Question

need help finding critical points :)

Answer 1

Hi, I need to find the critical points for f(x)= \[\frac{ \ln(x) }{ x^6}\]

Answer 2

I did the first step, which is to find the derivative. I got f ' (x)= \[\frac{ x^5-6xln(x) }{ x^12 }\]

Answer 3

the 12 looks weird on the bottom.... I know that one of the critical points is 0, but I'm confused about finding the other one

Answer 4

after factoring out an x from the top, you get
\[\large x^4-6ln(x)=0\]
right?

Answer 5

yep, I'm following you so far

Answer 6

I think you can solve it by moving the ln(x) to the other side then exponentiating. I'm trying that now to make sure it works.

Answer 7

yeah I tried that before and got e^(x^4/6)

Answer 8

Hmm, I'm getting similar things...
I don't think there are other solutions for this one.
You may just have the one critical point.

Answer 9

Yeah, that's what I was thinking. Here, see if this link works, it's my webwork for this problem and it makes it look like there's 2 critical points. http://webwork2.morris.umn.edu/webwork2/F12CalcI_Mukherjee/4.3_Derivatives_and_graph_shape/5/?effectiveUser=bstottru&displayMode=jsMath&key=Lg6jDwbFQQXzWXFnt3KCwADcZv4z5dls&user=bstottru

Answer 10

I found A to be 0, which it said was right, but it wants me find B and that's where I'm confused.

Answer 11

Yeah, there is a vertical asymptote at x=0, and There should be a maximum before trending towards that horizontal asymptote . . .

Answer 12

Is my derivative wrong? Maybe that's the problem. I double checked it though and it seems fine.

Answer 13

I double-checked the derivative too and it is not fine..

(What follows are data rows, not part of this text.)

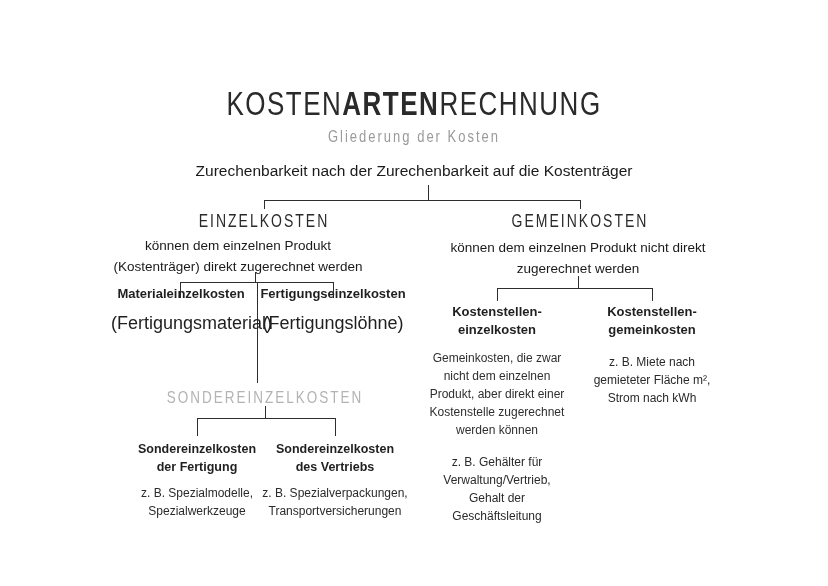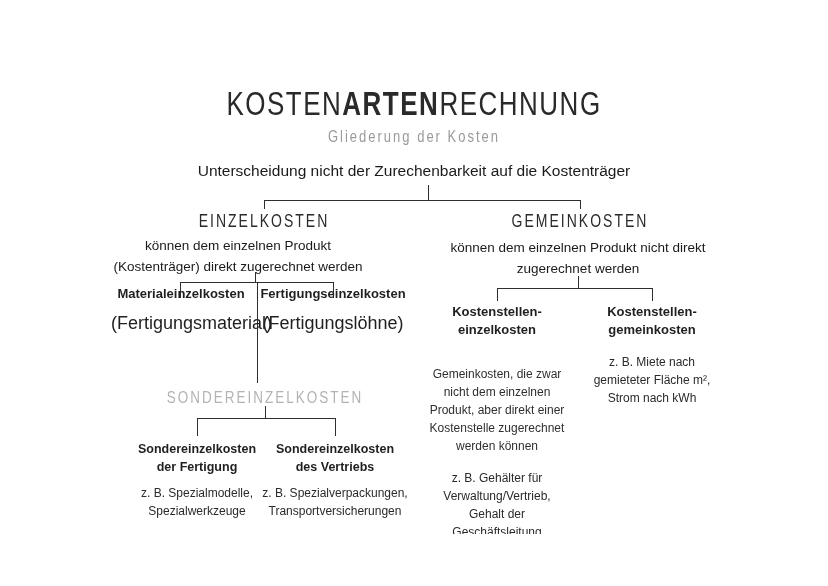--- a/index.html
+++ b/index.html
@@ -57,7 +57,7 @@
   </div>
 
   <div class="abs center statement">
-    <span>Unterscheidung nicht der </span><b>Zurechenbarkeit</b><span> auf die Kostenträger</span>
+    <span>Zurechenbarkeit nach der </span><b>Zurechenbarkeit</b><span> auf die Kostenträger</span>
   </div>
 
   <div class="line" style="left:428px; top:185px; width:1px; height:15px;"></div>

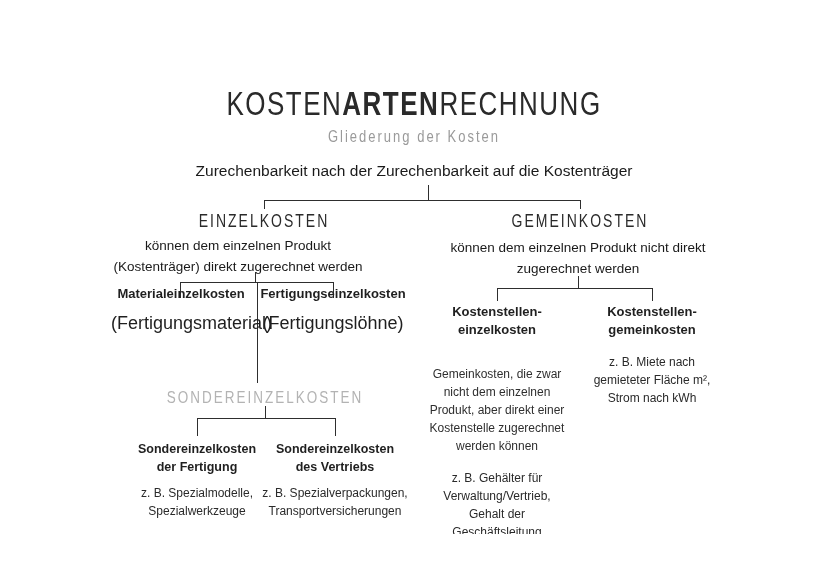--- a/index.html
+++ b/index.html
@@ -41,7 +41,7 @@
   .sonder-title { font-weight:700; font-size:12.5px; line-height:1.45; }
   .example { font-size:12px; line-height:1.5; margin-top:8px; color:#2a2a2a; }
   .gk-title { font-weight:700; font-size:13px; line-height:1.4; }
-  .gk-desc { font-size:12px; line-height:1.5; margin-top:26px; color:#2f2f2f; }
+  .gk-desc { font-size:12px; line-height:1.5; margin-top:10px; color:#2f2f2f; }
   .gk-example { font-size:12px; line-height:1.5; margin-top:14px; color:#2a2a2a; }
 </style>
 </head>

Should be x^5 - 6x^5 ln(x) on top.

Answer 14

okay, just a sec

Answer 15

That should make things easier! :-)

Answer 16

ooohhhh yeah, whoops! okay, so let me solve for the numerator with the right equation this time....

Answer 17

Now it's lining up with the graph, and the critical point is a maximum.

Answer 18

so the other critical point should be "e"?

Answer 19

@CliffSedge

Answer 20

Not just e, e to a certain exponent.

Answer 21

oh wait, e^1/6

Answer 22

Okay, thanks for the help :)

Answer 23

There it is. Good job!